(Screenshot and code edit data)
◇ ◇ ◇ ◇ ◇ ◇ ◇

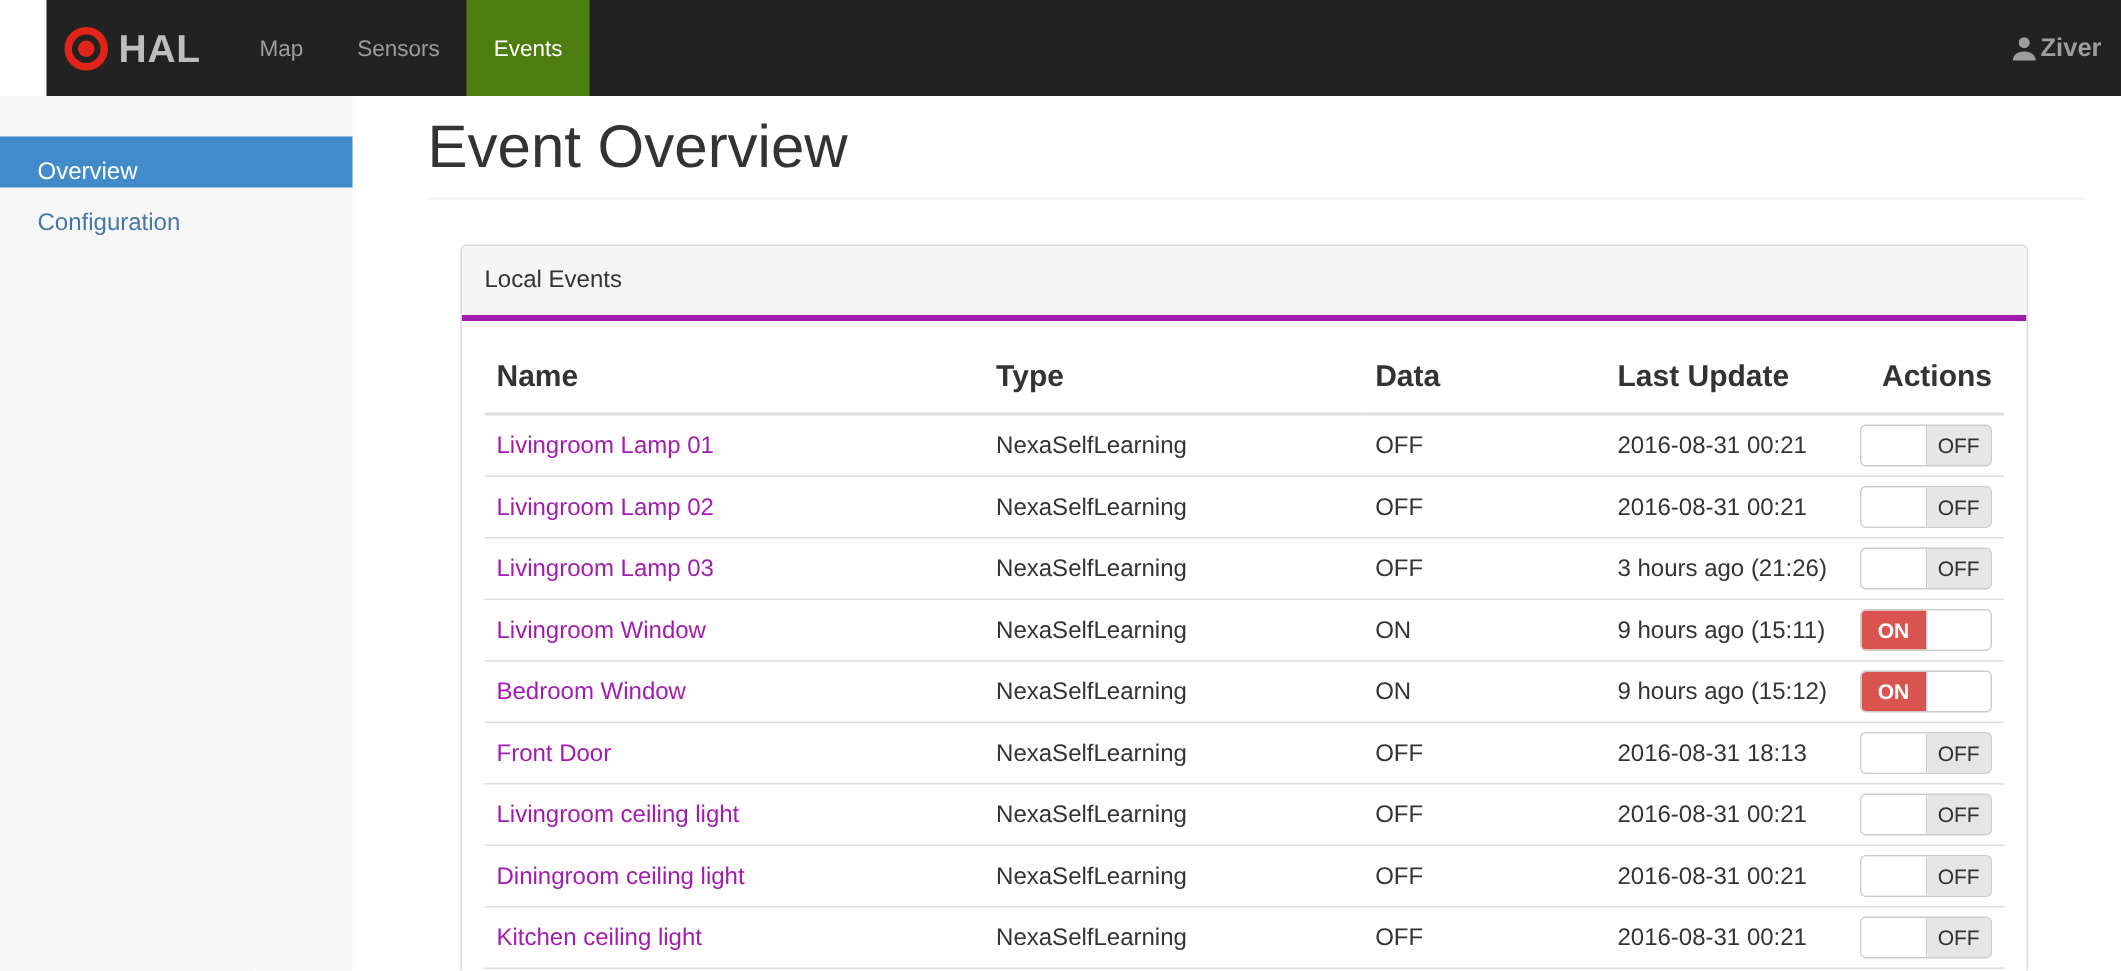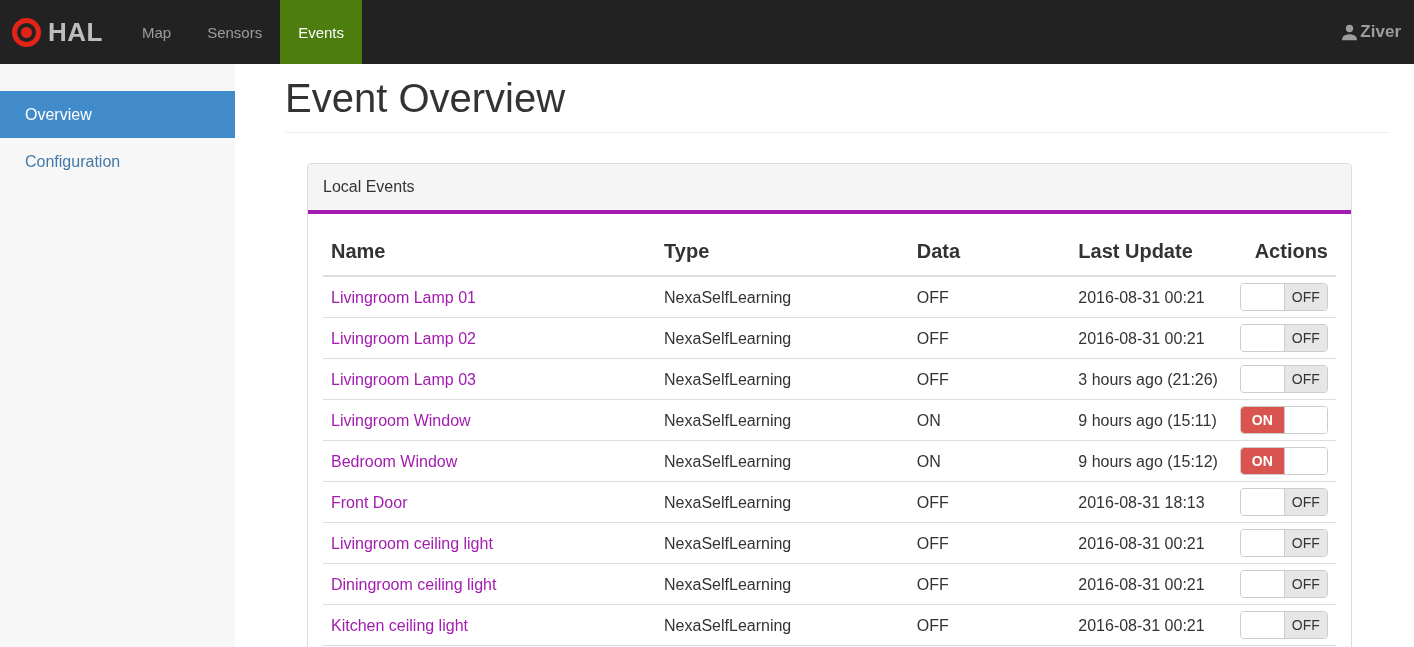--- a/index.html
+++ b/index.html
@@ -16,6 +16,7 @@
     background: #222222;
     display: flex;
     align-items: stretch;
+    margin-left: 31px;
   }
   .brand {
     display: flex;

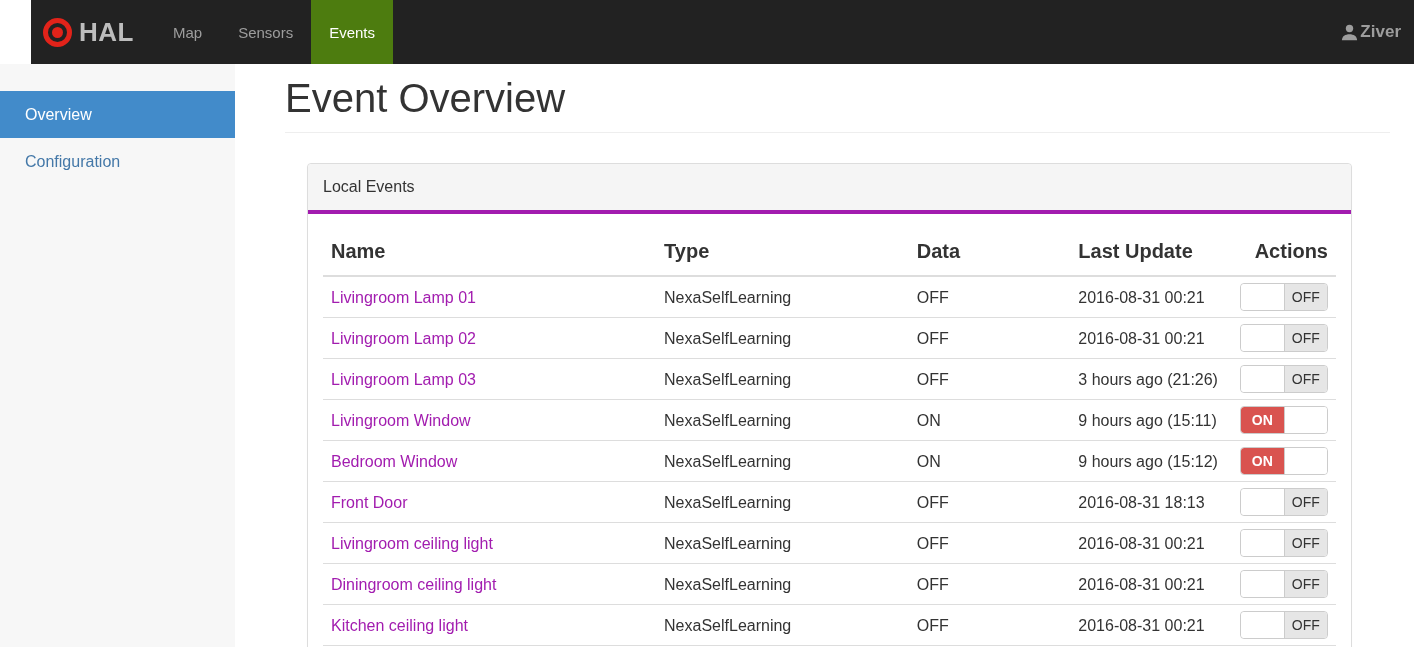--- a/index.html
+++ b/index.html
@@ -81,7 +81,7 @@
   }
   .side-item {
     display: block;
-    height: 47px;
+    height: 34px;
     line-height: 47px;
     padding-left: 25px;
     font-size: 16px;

◇ ◇ ◇ ◇ ◇ ◇ ◇

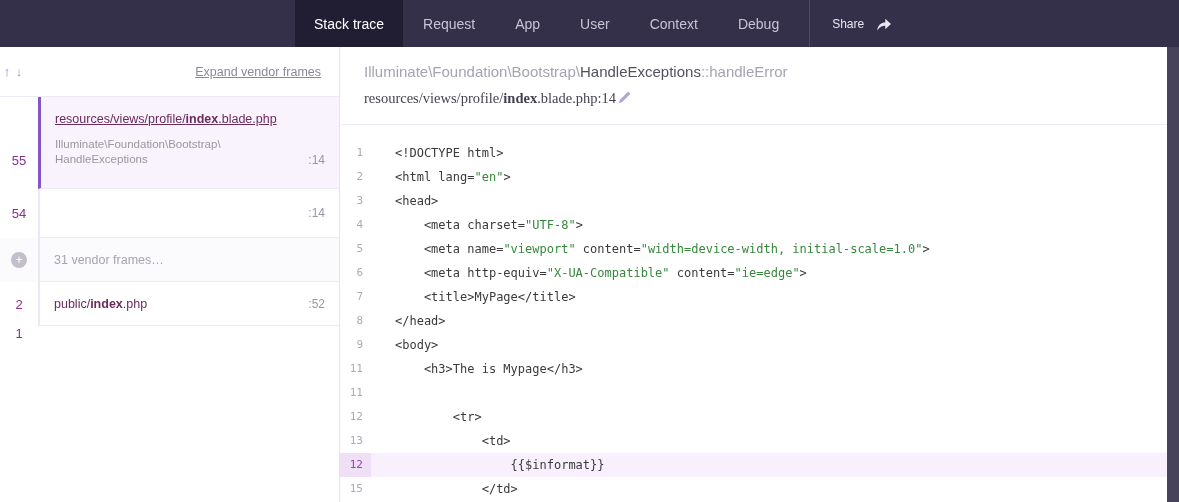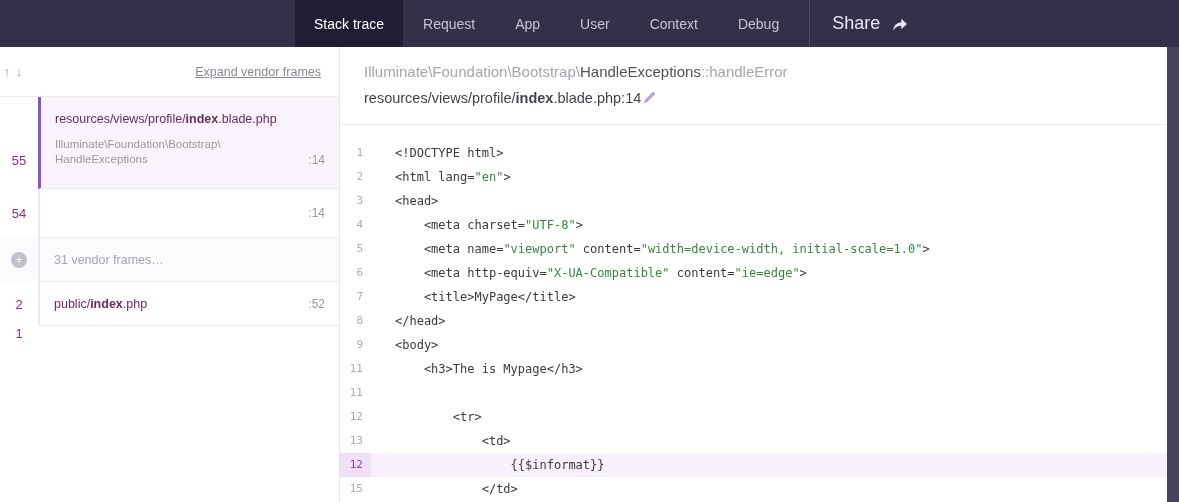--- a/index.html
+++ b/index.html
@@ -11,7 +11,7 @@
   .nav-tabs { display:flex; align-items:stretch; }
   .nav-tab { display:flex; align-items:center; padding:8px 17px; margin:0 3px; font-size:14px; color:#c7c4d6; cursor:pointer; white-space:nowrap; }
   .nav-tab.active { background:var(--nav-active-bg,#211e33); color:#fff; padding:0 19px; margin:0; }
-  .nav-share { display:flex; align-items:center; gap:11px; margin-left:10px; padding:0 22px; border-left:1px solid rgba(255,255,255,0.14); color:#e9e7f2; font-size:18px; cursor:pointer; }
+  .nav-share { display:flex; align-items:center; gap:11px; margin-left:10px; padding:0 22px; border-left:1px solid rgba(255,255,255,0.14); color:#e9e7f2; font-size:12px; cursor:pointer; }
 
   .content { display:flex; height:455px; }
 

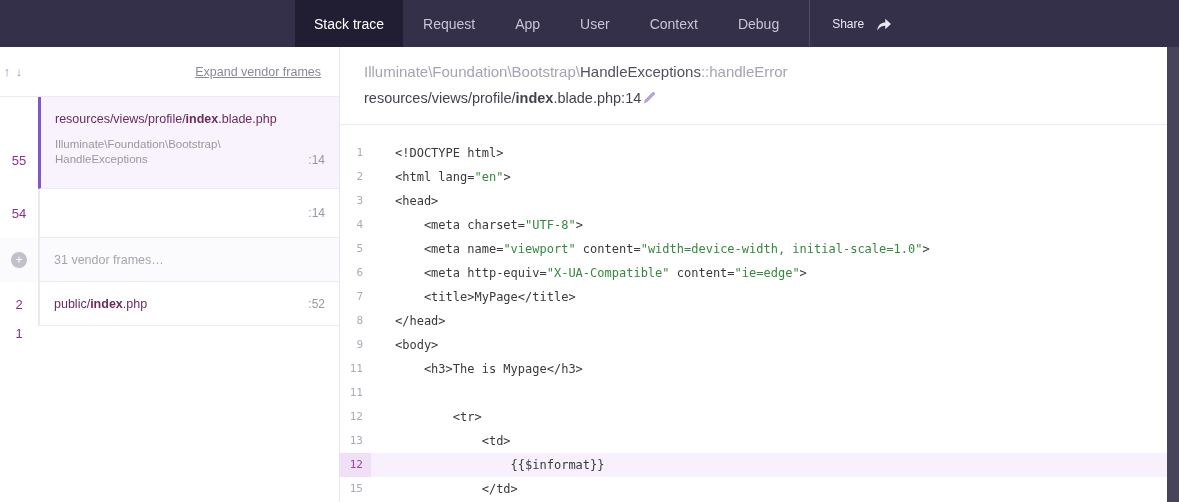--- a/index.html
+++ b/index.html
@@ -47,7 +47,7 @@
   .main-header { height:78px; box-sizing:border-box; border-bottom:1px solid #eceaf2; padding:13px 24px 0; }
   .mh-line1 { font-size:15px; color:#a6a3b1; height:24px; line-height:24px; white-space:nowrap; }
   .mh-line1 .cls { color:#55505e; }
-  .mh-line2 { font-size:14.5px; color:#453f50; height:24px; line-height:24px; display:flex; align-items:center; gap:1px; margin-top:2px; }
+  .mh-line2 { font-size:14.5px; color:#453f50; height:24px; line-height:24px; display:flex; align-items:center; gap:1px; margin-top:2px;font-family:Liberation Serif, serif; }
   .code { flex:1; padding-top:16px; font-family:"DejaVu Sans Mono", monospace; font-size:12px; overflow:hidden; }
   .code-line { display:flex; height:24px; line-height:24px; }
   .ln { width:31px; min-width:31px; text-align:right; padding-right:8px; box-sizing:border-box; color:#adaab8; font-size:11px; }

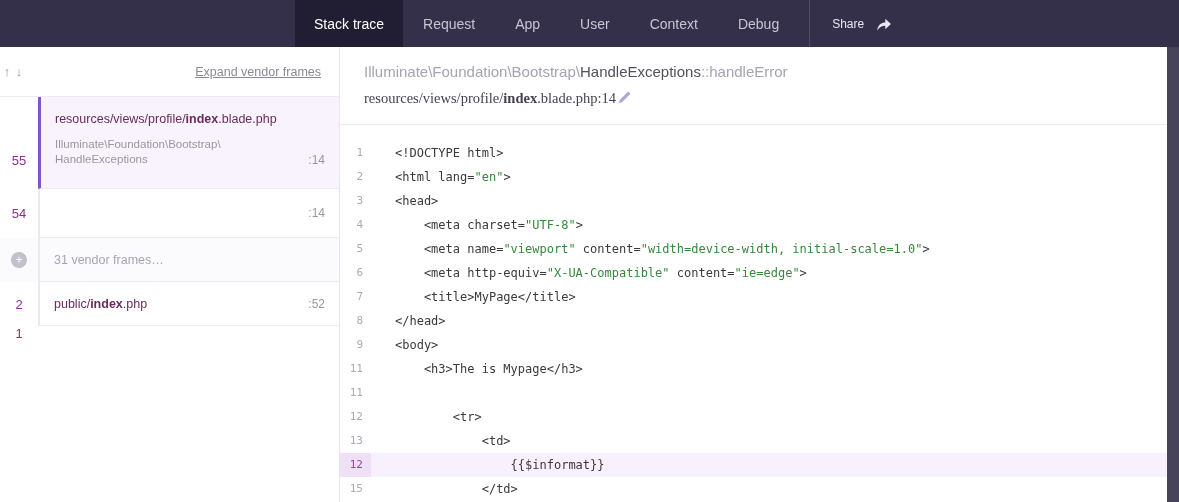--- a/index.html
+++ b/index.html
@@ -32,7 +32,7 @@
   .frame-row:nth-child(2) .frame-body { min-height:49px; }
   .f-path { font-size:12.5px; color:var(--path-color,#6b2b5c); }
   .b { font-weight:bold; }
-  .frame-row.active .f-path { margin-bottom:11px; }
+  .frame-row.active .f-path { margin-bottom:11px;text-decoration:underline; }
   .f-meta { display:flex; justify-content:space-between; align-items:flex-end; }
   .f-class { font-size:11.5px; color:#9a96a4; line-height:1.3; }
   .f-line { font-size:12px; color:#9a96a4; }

◇ ◇ ◇ ◇ ◇ ◇ ◇

**TASK BRIEF**. Please show every line of the records that holds the word "path".

**EXPECTED OUTPUT**.
   .f-path { font-size:12.5px; color:var(--path-color,#6b2b5c); }
-  .frame-row.active .f-path { margin-bottom:11px; }
+  .frame-row.active .f-path { margin-bottom:11px;text-decoration:underline; }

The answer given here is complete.